### [Data listing]
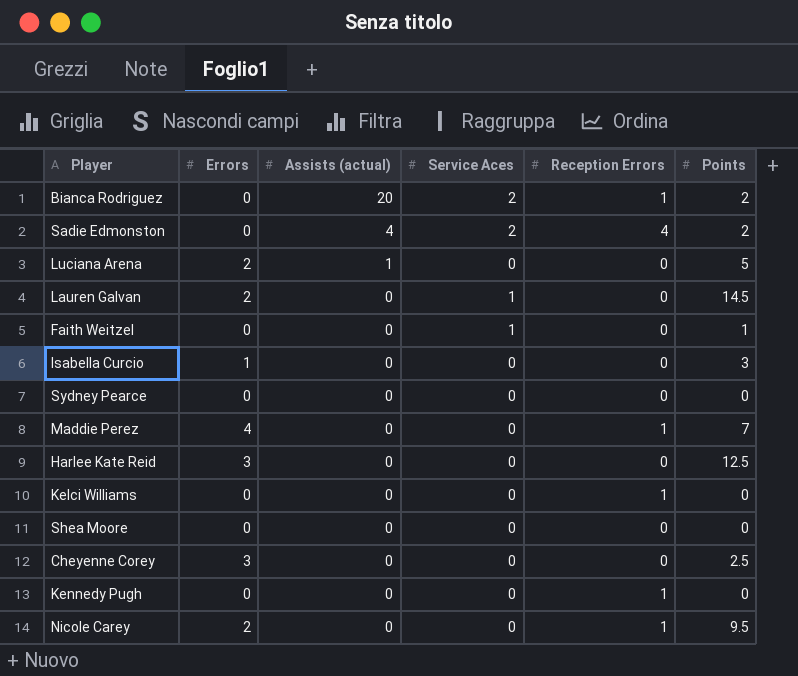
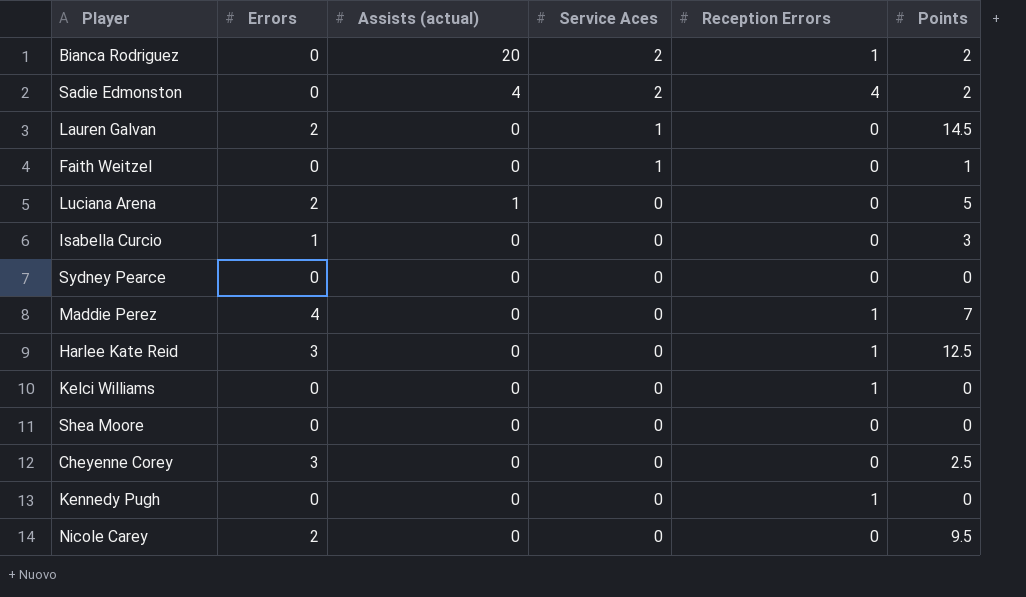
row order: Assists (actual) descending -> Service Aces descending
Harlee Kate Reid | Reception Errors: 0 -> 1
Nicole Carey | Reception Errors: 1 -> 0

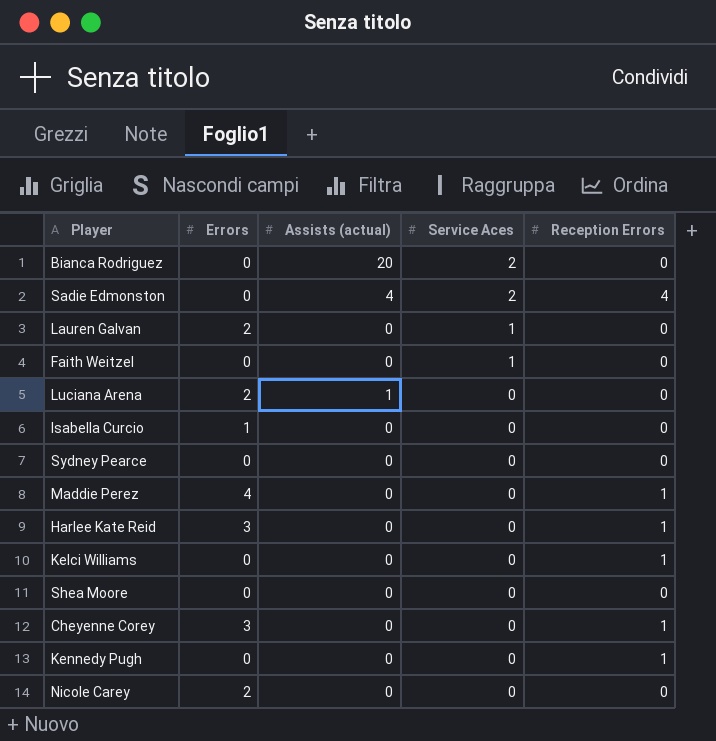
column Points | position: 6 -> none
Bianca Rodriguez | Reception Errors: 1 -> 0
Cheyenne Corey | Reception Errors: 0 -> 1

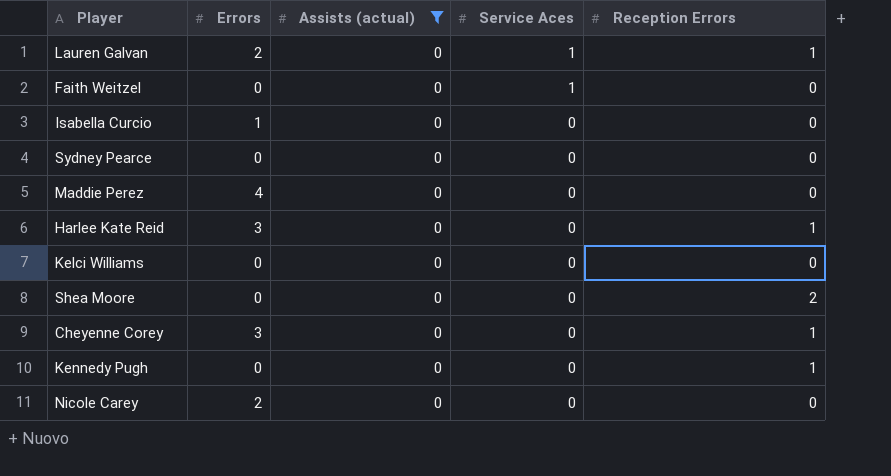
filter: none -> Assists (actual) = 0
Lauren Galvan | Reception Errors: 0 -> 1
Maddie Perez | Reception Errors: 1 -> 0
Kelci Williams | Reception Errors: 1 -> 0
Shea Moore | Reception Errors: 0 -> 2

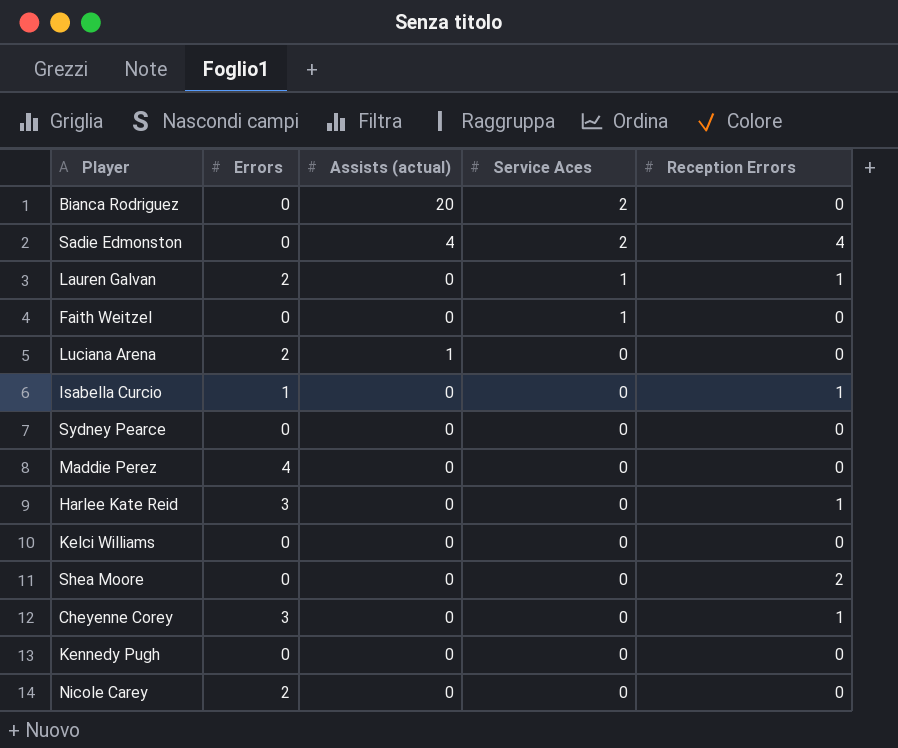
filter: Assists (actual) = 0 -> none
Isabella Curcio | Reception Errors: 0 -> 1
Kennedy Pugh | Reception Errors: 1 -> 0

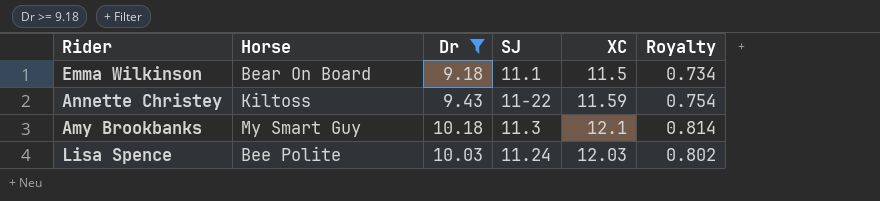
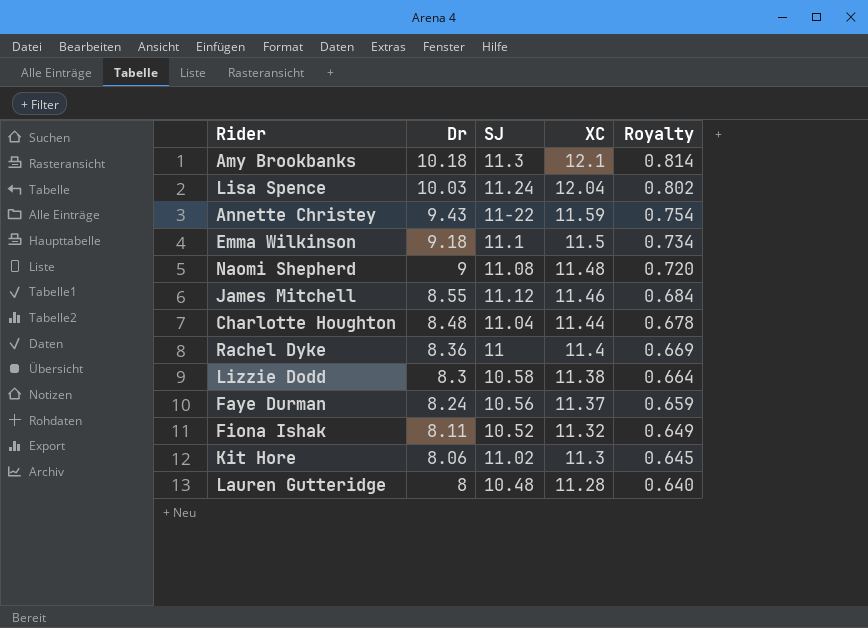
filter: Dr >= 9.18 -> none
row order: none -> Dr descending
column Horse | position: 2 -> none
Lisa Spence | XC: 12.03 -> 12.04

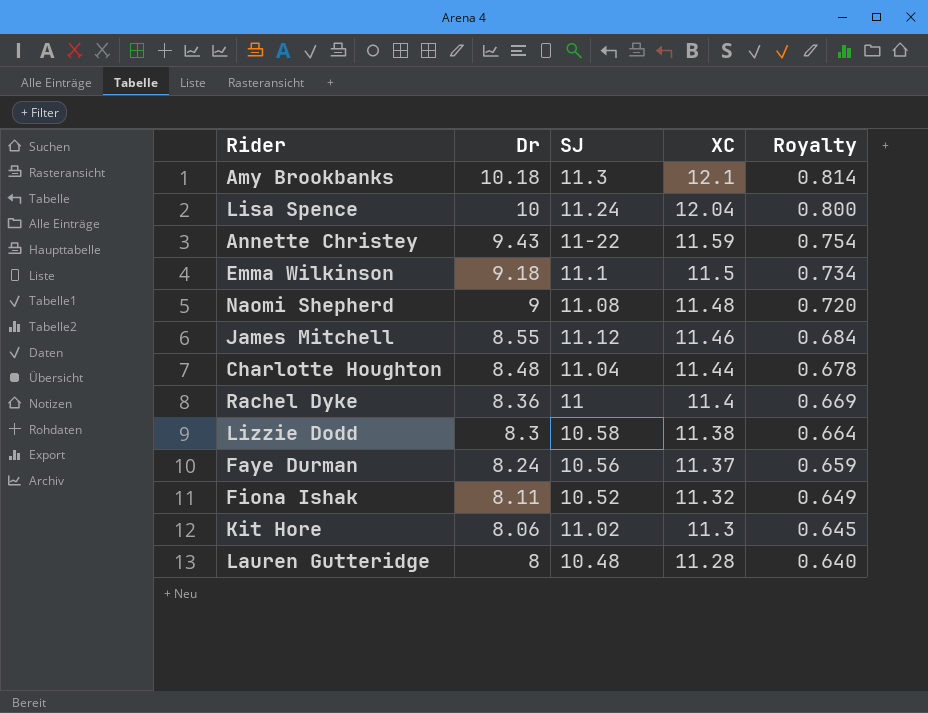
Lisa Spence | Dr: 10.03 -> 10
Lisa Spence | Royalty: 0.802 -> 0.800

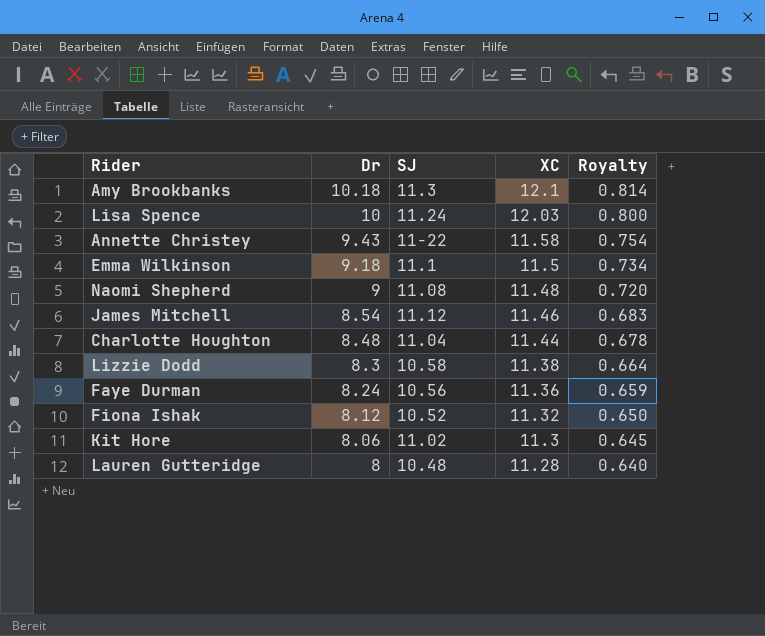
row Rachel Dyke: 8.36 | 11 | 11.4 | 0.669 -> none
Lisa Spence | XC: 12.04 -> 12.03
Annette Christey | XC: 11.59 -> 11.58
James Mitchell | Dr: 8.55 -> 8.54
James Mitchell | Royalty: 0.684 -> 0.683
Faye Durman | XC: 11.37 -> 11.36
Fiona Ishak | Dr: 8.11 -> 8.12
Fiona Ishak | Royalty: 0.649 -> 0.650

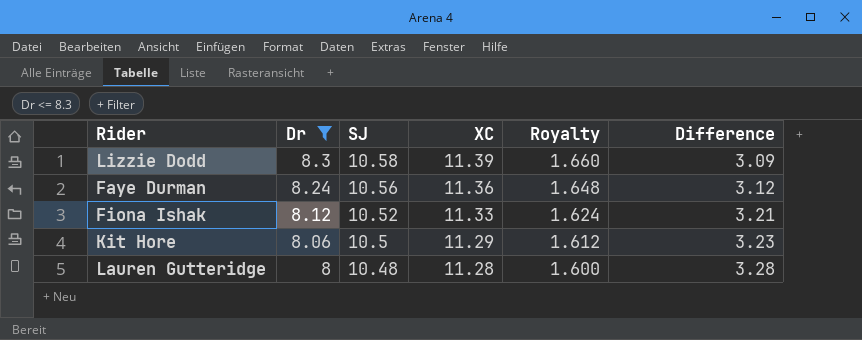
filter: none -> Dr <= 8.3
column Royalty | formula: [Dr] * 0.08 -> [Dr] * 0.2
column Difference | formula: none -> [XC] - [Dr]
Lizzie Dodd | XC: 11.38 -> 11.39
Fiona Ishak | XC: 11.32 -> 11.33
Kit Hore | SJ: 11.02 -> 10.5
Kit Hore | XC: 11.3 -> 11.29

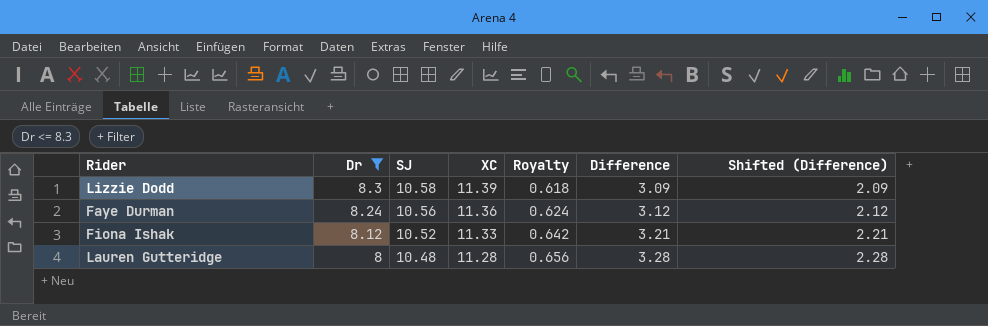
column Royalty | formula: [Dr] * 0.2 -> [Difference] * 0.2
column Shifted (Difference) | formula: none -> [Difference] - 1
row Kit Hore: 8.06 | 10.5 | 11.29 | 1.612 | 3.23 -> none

### [Directions for this task]
Copy word for word every line from the start of the material through the line holding "filter: Assists (actual) = 0 -> none". The pictures are not part of the copy.

### [Answer to this exercise]
row order: Assists (actual) descending -> Service Aces descending
Harlee Kate Reid | Reception Errors: 0 -> 1
Nicole Carey | Reception Errors: 1 -> 0

column Points | position: 6 -> none
Bianca Rodriguez | Reception Errors: 1 -> 0
Cheyenne Corey | Reception Errors: 0 -> 1

filter: none -> Assists (actual) = 0
Lauren Galvan | Reception Errors: 0 -> 1
Maddie Perez | Reception Errors: 1 -> 0
Kelci Williams | Reception Errors: 1 -> 0
Shea Moore | Reception Errors: 0 -> 2

filter: Assists (actual) = 0 -> none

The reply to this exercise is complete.